The Kuia on the shore could not see the boat and therefore thought it must be lost. They began to tangi for the lost loved ones.

Out on the sea the boys could hear the karakia, their grandfathers voice rising above all the other noise, becoming stronger and stronger. Then something hit both sides of the boat, it felt as though they were lifted out of the water. No longer were they rocked violently from side to side but instead moved swiftly and surely through the water.

The karakia continued, then somewhere in the distance the voices of kuia were heard joining in imploring the seafarers to return home. The boys kept their heads down listening to the voices of their grandfather and the female voices.

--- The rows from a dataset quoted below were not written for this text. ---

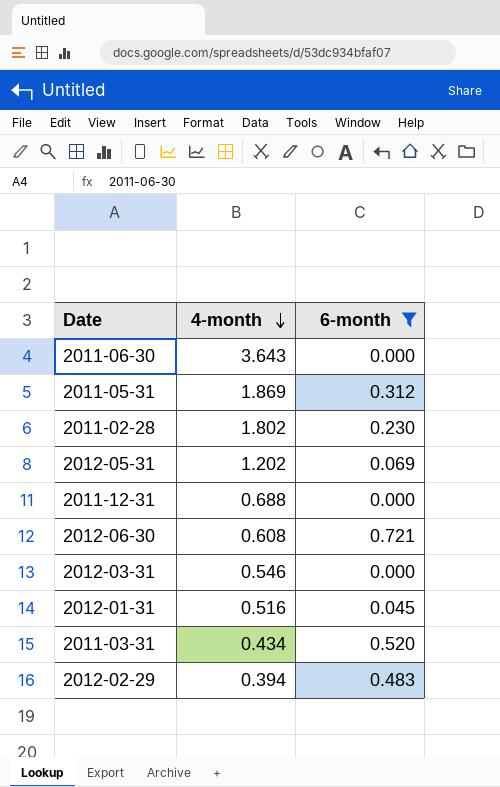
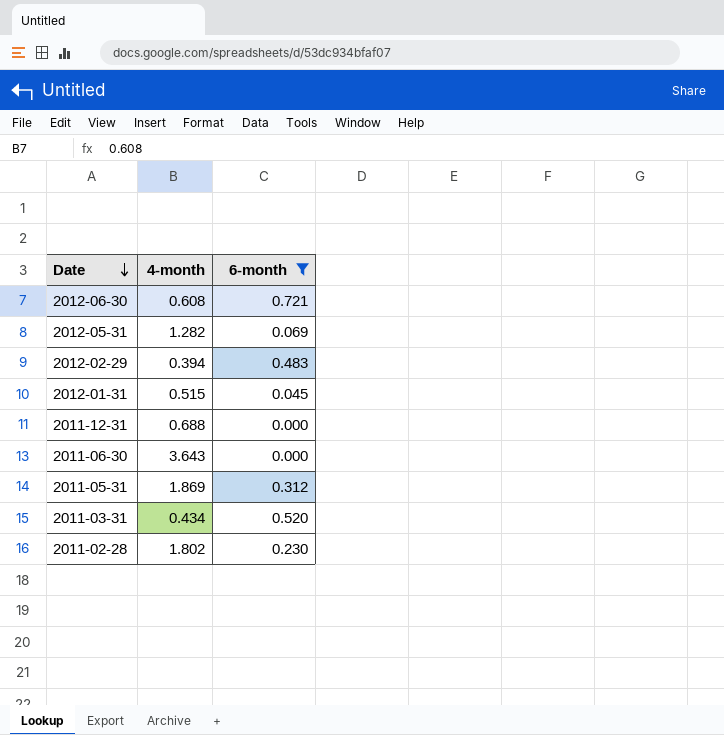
row order: 4-month descending -> Date descending
row 2012-03-31: 0.546 | 0.000 -> none
2012-05-31 | 4-month: 1.202 -> 1.282
2012-01-31 | 4-month: 0.516 -> 0.515

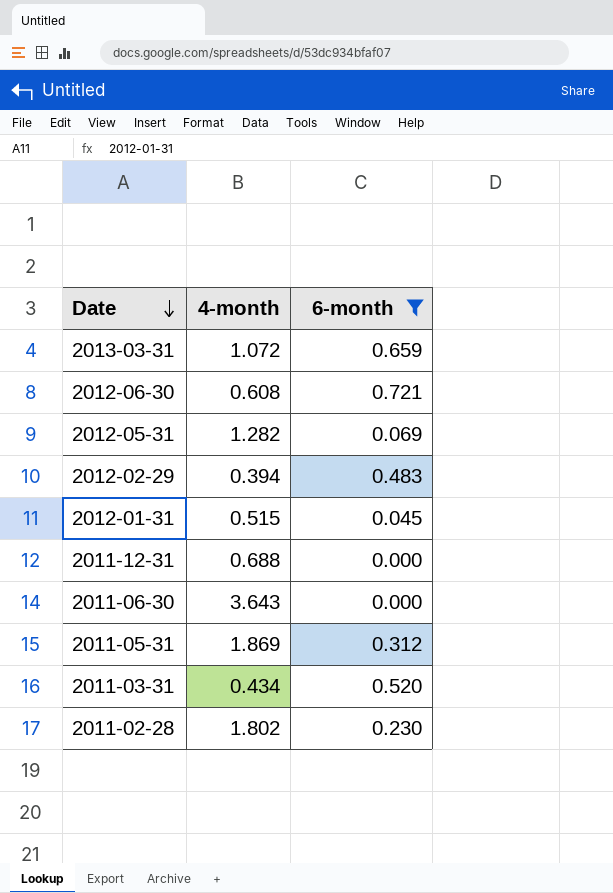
row 2013-03-31: none -> 1.072 | 0.659

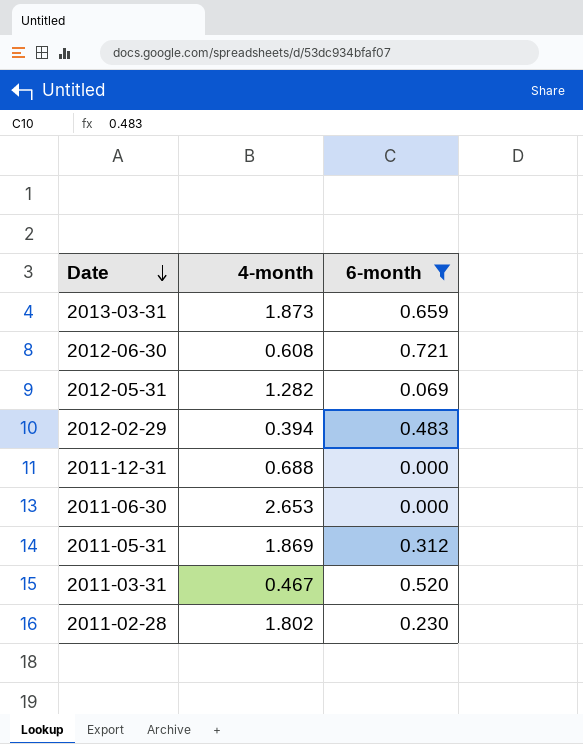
row 2012-01-31: 0.515 | 0.045 -> none
2013-03-31 | 4-month: 1.072 -> 1.873
2011-06-30 | 4-month: 3.643 -> 2.653
2011-03-31 | 4-month: 0.434 -> 0.467

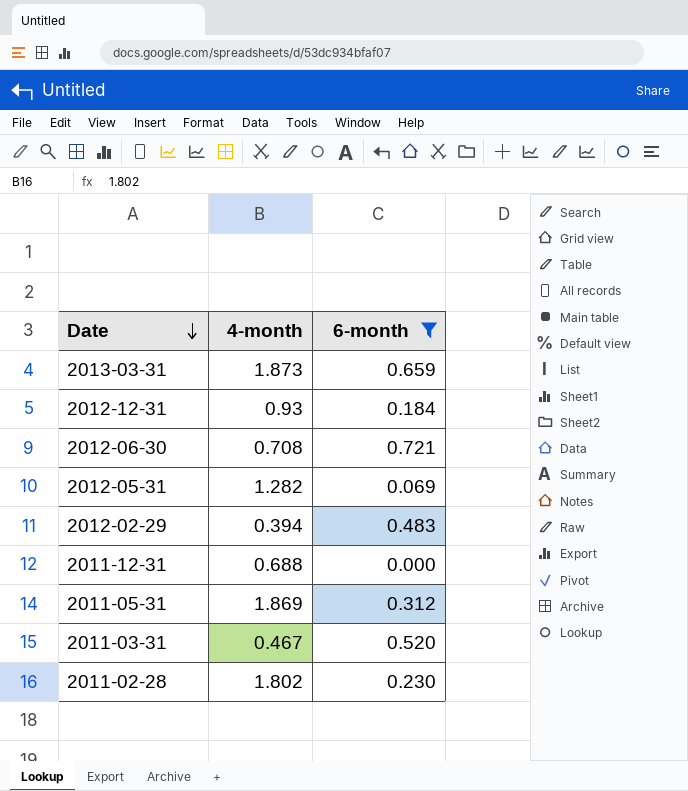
row 2011-06-30: 2.653 | 0.000 -> none
row 2012-12-31: none -> 0.93 | 0.184
2012-06-30 | 4-month: 0.608 -> 0.708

Just as the storm had come from nowhere the boat suddenly hit solid ground. The koroua told the boys to keep their heads down for a bit longer. As they stared down at the bottom of the boat that was half filled with water koro said thanks to something. He then said the boys could get up. Rising to their feet the boys looked around, they were home, all the family standing on the beach relieved to see them. The Kuia still crying with the relief that no one had been killed at sea.

Then the boys thought to look back out to the sea. Both turned and there disappearing beyond the breakers were two magnificent white Dolphins, the kaitiaki of their family.